COVID-19 has infected people in nearly every nation in the world. Italy, in particular, has been devastated, the virus overwhelming Italian hospitals where doctors were forced to triage patients. At the other end of the spectrum, South Korea has managed to keep the disease at bay without a total lockdown.
"South Korea did one of the best jobs of testing which made the difference," said Ryan Irvin, PhD, MS, who serves as an Associate Professor in the UAB Department of Epidemiology.
Even with a woman who turned out to be a super-spreader, South Korea was able to halt the upward trajectory of the virus just 15 days after the first case. In mid-January, immediately after the first case was confirmed, the South Korean health authority conferred with research institutions and pharmaceutical companies to develop a test, and in short order, mobile sites around the country were testing 20,000 people per day. Health authorities followed up with all the contacts of anyone who tested positive, while using data from surveillance cameras, cellphones and credit card transactions to map the social connections of suspected cases.
"The US got behind on testing," Irvin said. "The World Health Organization approved a coronavirus test in January, but instead of using it, the CDC developed their own test that didn't end up working properly, which cost us a month. As a result, we are now only testing a small percentage of our population so we can't get a clear picture of the epidemiology of the disease. And since, due to these limits, we are not testing mild cases, there may be many contagious people who don't know they are carriers, causing further spread of the virus.
"So, instead of having a handle on this, we have had to go old school, using blunt force tactics, shutting everything down. This is the way public health did it years ago with the Spanish flu and with polio. We enacted shutdowns in Alabama pretty quickly, closing the schools the day we had the first case in Jefferson County. It will take two to four weeks to see if this helps."
It is critically important that the shutdown works because one of the biggest challenges with COVID-19, as with any pandemic, is that cases grow exponentially, which can overwhelm hospitals, like what is currently happening in New York. If the numbers continue to rise in Alabama at the rate they have risen elsewhere, Alabama hospitals could have 6,382 ICU patients on May 1st, and we have a stockpile of only 1,344 ventilators.
"This is a long haul fight," Irvin said. "We are in the initial hump, and hopefully we get over this, but I think we've got a new virus that will be endemic in our population forever."
This means that, from a longer-term perspective, research into the virus can be effective in mitigating the damage. Currently a number of departments at UAB, including Public Health, Infectious Disease, Nursing and the Medical School, are working on plans to create a research infrastructure around the virus.
"We haven't started any specific projects," Irvin said. "We're thinking about what will be needed; for example, creating a patient registry; getting a list of patients who agree to participate in research and who give us samples, allowing us to bank some samples, among other things. UAB is communicating with the Alabama Department of Public Health and the Jefferson County Health Department about getting this infrastructure set up, and we're trying to work with other universities so we can all harmonize data and work together. It's very preliminary. We have to get the University Review Board approval for human research.
"There are also some studies going on with the potential effectiveness of several drugs, remdesivir and hydroxychloroquine. Researchers at Mount Sinai and a group from North Carolina are developing an antibody test so that we can see who has had the virus. This will help us locate people who are now immune and can probably go back to work. And if some of these people show a really strong profile, we may be able to use their blood to treat patients."

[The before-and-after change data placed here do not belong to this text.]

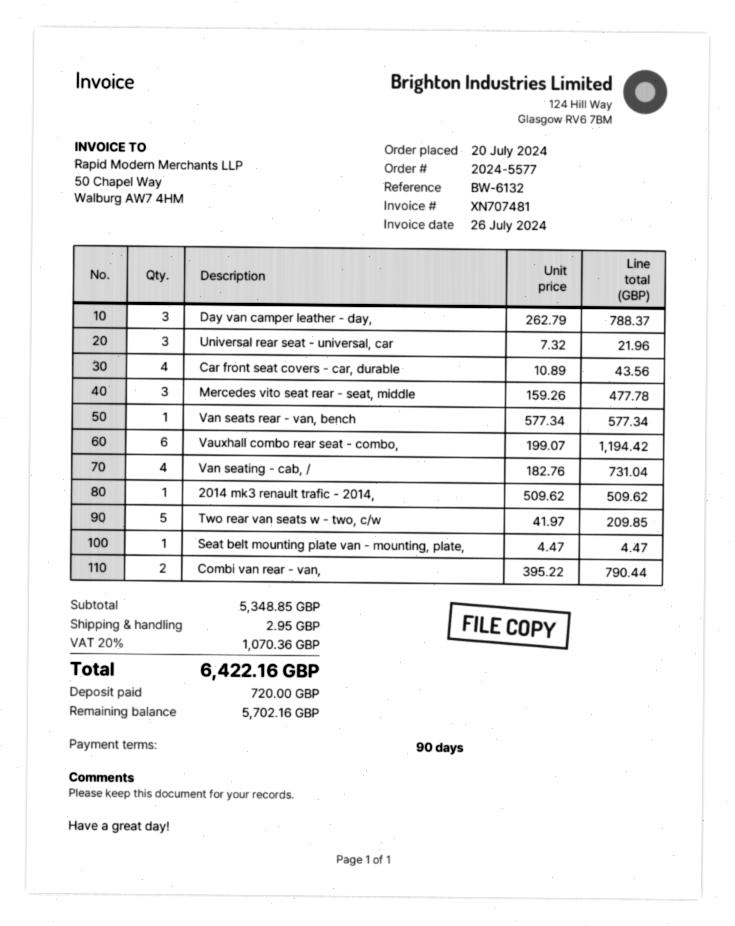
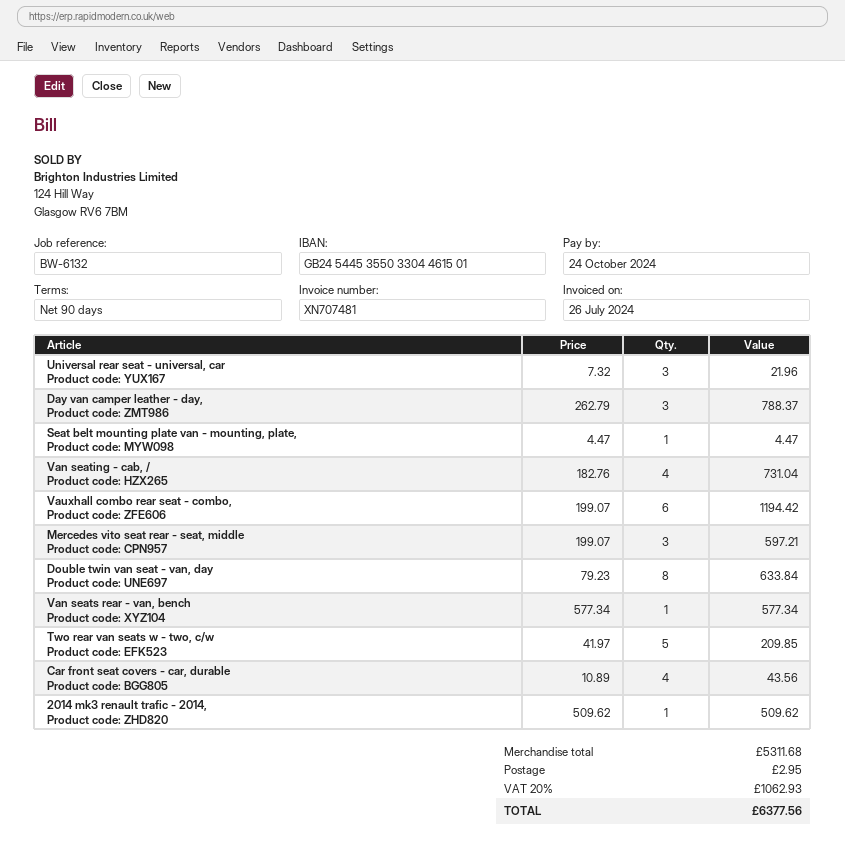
Mercedes vito seat rear - seat, middle: 3 x 159.26 = 477.78 -> 3 x 199.07 = 597.21
Combi van rear - van,: 2 x 395.22 = 790.44 -> none
Double twin van seat - van, day: none -> 8 x 79.23 = 633.84
subtotal: 5348.85 -> 5311.68
tax: 20% = 1070.36 -> 20% = 1062.93
total: 6422.16 -> 6377.56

Irvin is also interested in genetic studies of COVID-19. "There is a co-morbity profile that makes you get sicker, but there also seems to be some variability in people who are asymptomatic or who have mild cases even when we hold the other variables, like age, constant," she said. "The virus enters the cells through the ACE2 receptor. That is a genetic target for us to study to see if a variation in that receptor affects how sick someone gets. If we find people whose genotype increases their probability of serious complications, we could advise that person to be more cautious. And over the long run, these studies might lead to some type of gene therapy for the disease.
"If there is any silver lining in this horrific pandemic, it's that it will wake up our public health system. We stockpile weapons, but we don't stockpile medicine, PPE, and medical equipment. In the future, we'll need to start thinking along those lines."